"Dear uncle, Lorand has left us."

"You know already?" he asked, putting on his many colored embroidered dressing-gown.

"You know too?" I exclaimed, taken aback.

"What, that Lorand has run away?" remarked my uncle, coolly buttoning together the silken folds of his dressing gown; "why I know more than that:—I know also that my wife has run away with him, and all my wife's jewels, not to mention the couple of thousand florins that were at home—all have run away with your brother Lorand."

How I reached the street after those words; whether they opened the door for me; whether they led me out or kicked me out, I assure you I do not know. I only came to myself, when Márton seized my arm in the street and shouted at me:

"Well sir Lieutenant-Governor, you walk right into me without even seeing me.

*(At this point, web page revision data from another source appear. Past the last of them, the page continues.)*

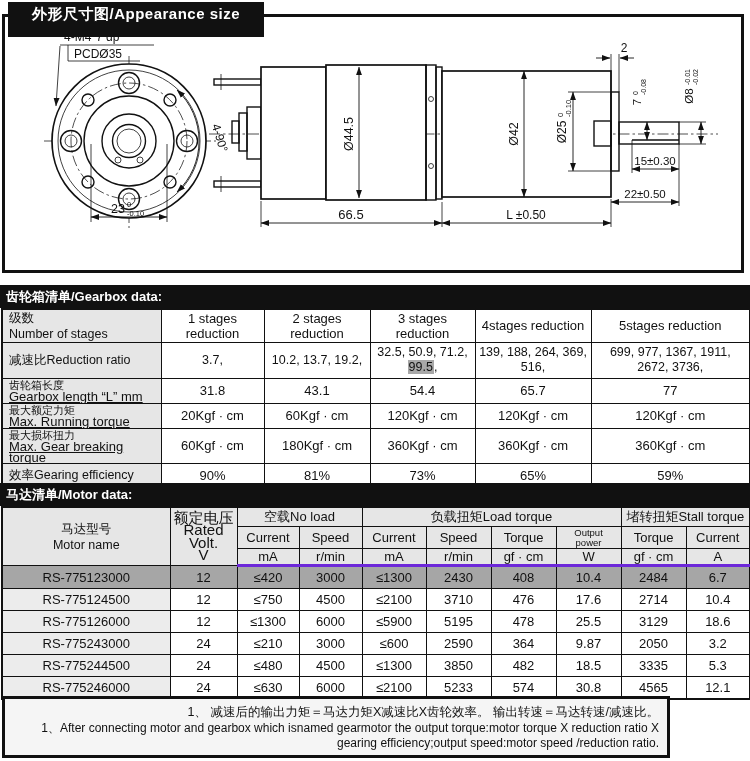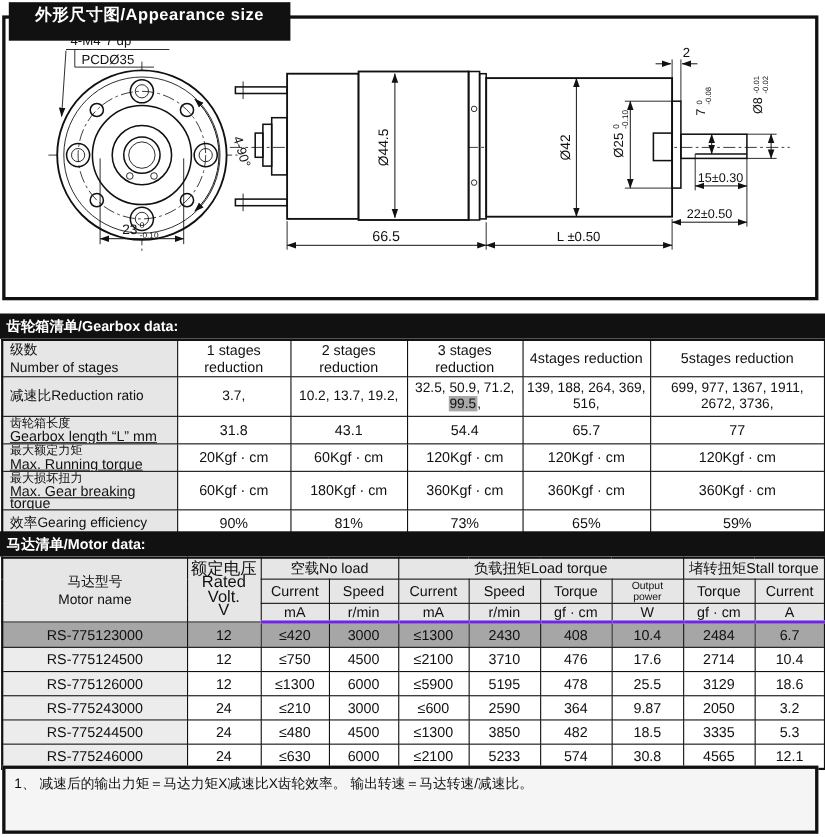--- a/index.html
+++ b/index.html
@@ -51,9 +51,9 @@
   tr.hl-row td.namecell{background:#a6a6a6;}
 
   
-  .note-box{position:absolute;left:2px;top:696px;width:742px;height:62px;
+  .note-box{position:absolute;left:2px;top:696px;width:668px;height:62px;
             border:3px solid #111;box-sizing:border-box;background:#f5f5f5;
-            padding:5px 8px;}
+            padding:5px 8px;text-align:right;}
   .note-zh{font-size:12.5px;line-height:17px;}
   .note-en{font-size:12px;line-height:15px;}
 </style>

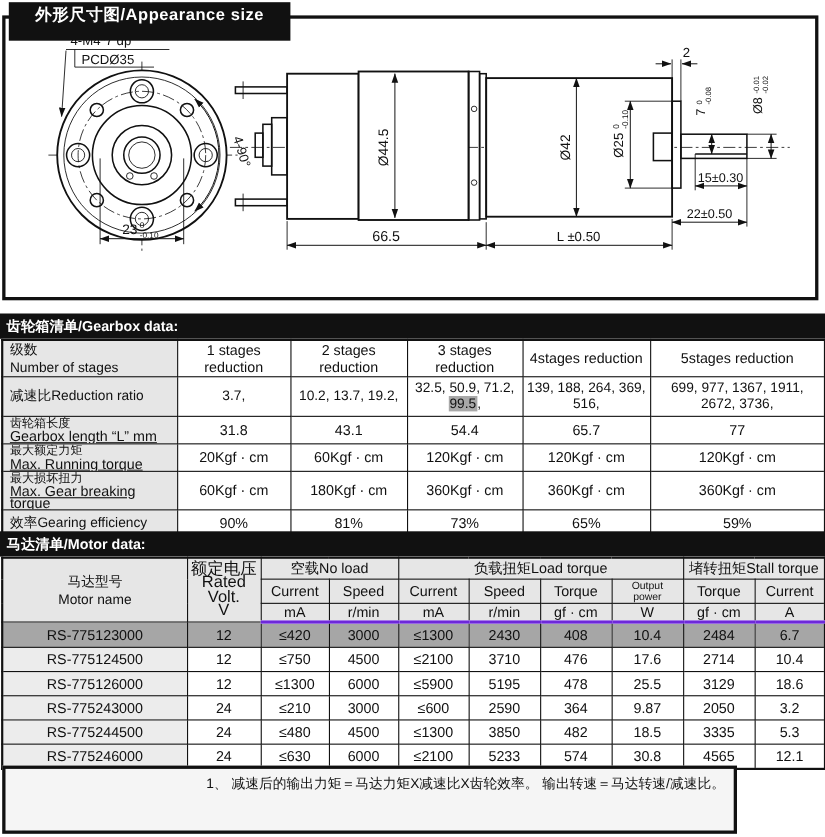--- a/index.html
+++ b/index.html
@@ -415,6 +415,7 @@
 
   <div class="note-box">
     <div class="note-zh">1、 减速后的输出力矩＝马达力矩X减速比X齿轮效率。 输出转速＝马达转速/减速比。</div>
+    <div class="note-en">1、After connecting motor and gearbox which isnamed gearmotor the  output torque:motor torque X reduction ratio X gearing efficiency;output speed:motor speed /reduction ratio.</div>
   </div>
 
 </div>

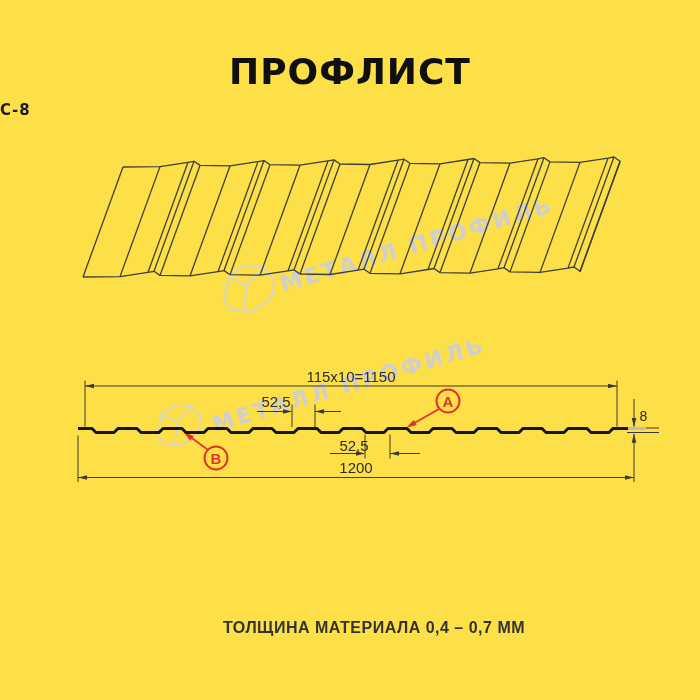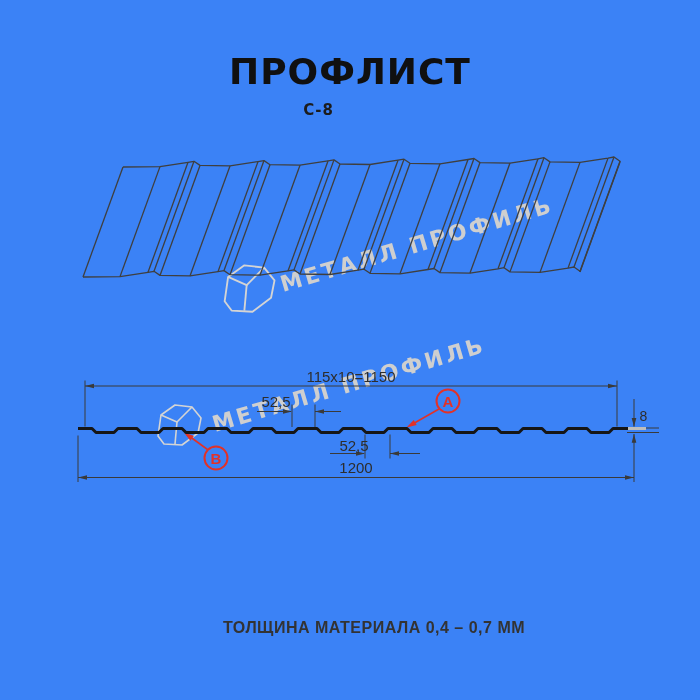--- a/index.html
+++ b/index.html
@@ -3,7 +3,7 @@
 <meta charset="utf-8">
 <style>
   html,body{margin:0;padding:0;background:#ffffff;}
-  .page{position:relative;width:700px;height:700px;background:#3b82f6;overflow:hidden;
+  .page{position:relative;width:700px;height:700px;background:#fde047;overflow:hidden;
         font-family:"Liberation Sans",sans-serif;}
   .title{position:absolute;top:51px;left:0;width:700px;text-align:center;
          font-family:"DejaVu Sans",sans-serif;font-weight:bold;font-size:36px;

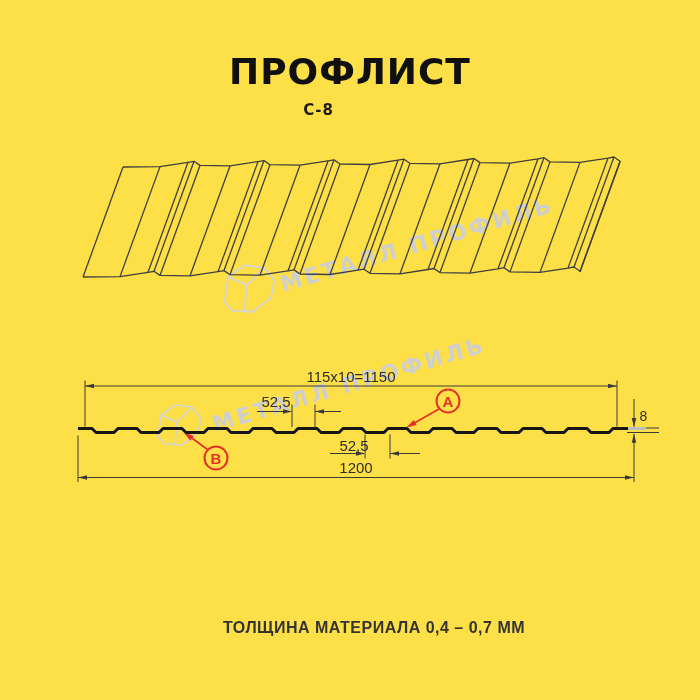--- a/index.html
+++ b/index.html
@@ -8,7 +8,7 @@
   .title{position:absolute;top:51px;left:0;width:700px;text-align:center;
          font-family:"DejaVu Sans",sans-serif;font-weight:bold;font-size:36px;
          letter-spacing:1px;color:#101010;}
-  .subtitle{position:absolute;top:101px;left:0;width:637px;text-align:center;
+  .subtitle{position:absolute;top:101px;left:0;width:637px;
             font-family:"DejaVu Sans",sans-serif;font-weight:bold;font-size:15px;
             letter-spacing:1px;color:#1c1c1c;}
   .footer{position:absolute;top:619px;left:0;width:700px;text-align:center;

I got tired of waiting in the beer-house and began to think that they had run you in too. Well, what is the matter? How you stagger."

"Oh! Márton," I stammered, "I feel very faint."

"What has happened?"

"I cannot tell anyone that."

"Not to anyone? No! not to Mr. Brodfresser,[47] nor to Mr. Commissioner:—but to Márton, to old Márton? Has old Márton ever let out anything? Old Márton knows much that would be worth his while to tell tales about: have you ever heard of old Márton being a gossip? Has old Márton ever told tales against you or anyone else? And if I could help you in any way?"